**EXERCISE DETAILS**.
The response must consist of the lines below from the one with "subtotal: 219.48 -> 206.80" through the one with "Perlas Para Lacre", exactly as they appear and with both ends kept.
Start of INFORMATION SUPPLIED
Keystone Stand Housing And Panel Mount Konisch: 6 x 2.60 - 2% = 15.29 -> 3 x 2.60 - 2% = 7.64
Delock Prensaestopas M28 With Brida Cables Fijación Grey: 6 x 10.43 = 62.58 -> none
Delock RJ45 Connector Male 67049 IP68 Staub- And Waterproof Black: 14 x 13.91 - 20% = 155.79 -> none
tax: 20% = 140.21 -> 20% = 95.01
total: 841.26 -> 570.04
End of INFORMATION SUPPLIED
Start of INFORMATION SUPPLIED
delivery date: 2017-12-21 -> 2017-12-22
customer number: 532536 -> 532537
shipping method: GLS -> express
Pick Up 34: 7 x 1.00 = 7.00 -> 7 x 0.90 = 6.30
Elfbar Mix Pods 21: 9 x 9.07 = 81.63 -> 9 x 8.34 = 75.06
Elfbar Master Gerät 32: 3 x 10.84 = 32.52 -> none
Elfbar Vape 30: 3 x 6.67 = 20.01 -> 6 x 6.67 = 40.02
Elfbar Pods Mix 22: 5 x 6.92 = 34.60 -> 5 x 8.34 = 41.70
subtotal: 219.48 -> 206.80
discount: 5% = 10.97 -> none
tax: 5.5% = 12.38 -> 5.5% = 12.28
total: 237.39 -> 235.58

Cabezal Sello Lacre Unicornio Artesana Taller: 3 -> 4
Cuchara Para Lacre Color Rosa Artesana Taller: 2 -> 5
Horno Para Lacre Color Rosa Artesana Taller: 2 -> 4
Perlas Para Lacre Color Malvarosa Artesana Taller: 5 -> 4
End of INFORMATION SUPPLIED
Start of INFORMATION SUPPLIED
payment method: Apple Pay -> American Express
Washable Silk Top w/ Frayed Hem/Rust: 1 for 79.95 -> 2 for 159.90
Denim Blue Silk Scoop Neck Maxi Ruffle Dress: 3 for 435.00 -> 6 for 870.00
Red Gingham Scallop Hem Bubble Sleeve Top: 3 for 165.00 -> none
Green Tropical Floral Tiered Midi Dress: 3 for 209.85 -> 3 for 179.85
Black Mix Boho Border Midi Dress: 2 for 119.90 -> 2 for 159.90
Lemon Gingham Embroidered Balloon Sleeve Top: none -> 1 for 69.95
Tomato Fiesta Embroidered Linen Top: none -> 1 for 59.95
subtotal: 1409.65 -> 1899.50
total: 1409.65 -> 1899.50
End of INFORMATION SUPPLIED
**FINISHED TASK**.
subtotal: 219.48 -> 206.80
discount: 5% = 10.97 -> none
tax: 5.5% = 12.38 -> 5.5% = 12.28
total: 237.39 -> 235.58

Cabezal Sello Lacre Unicornio Artesana Taller: 3 -> 4
Cuchara Para Lacre Color Rosa Artesana Taller: 2 -> 5
Horno Para Lacre Color Rosa Artesana Taller: 2 -> 4
Perlas Para Lacre Color Malvarosa Artesana Taller: 5 -> 4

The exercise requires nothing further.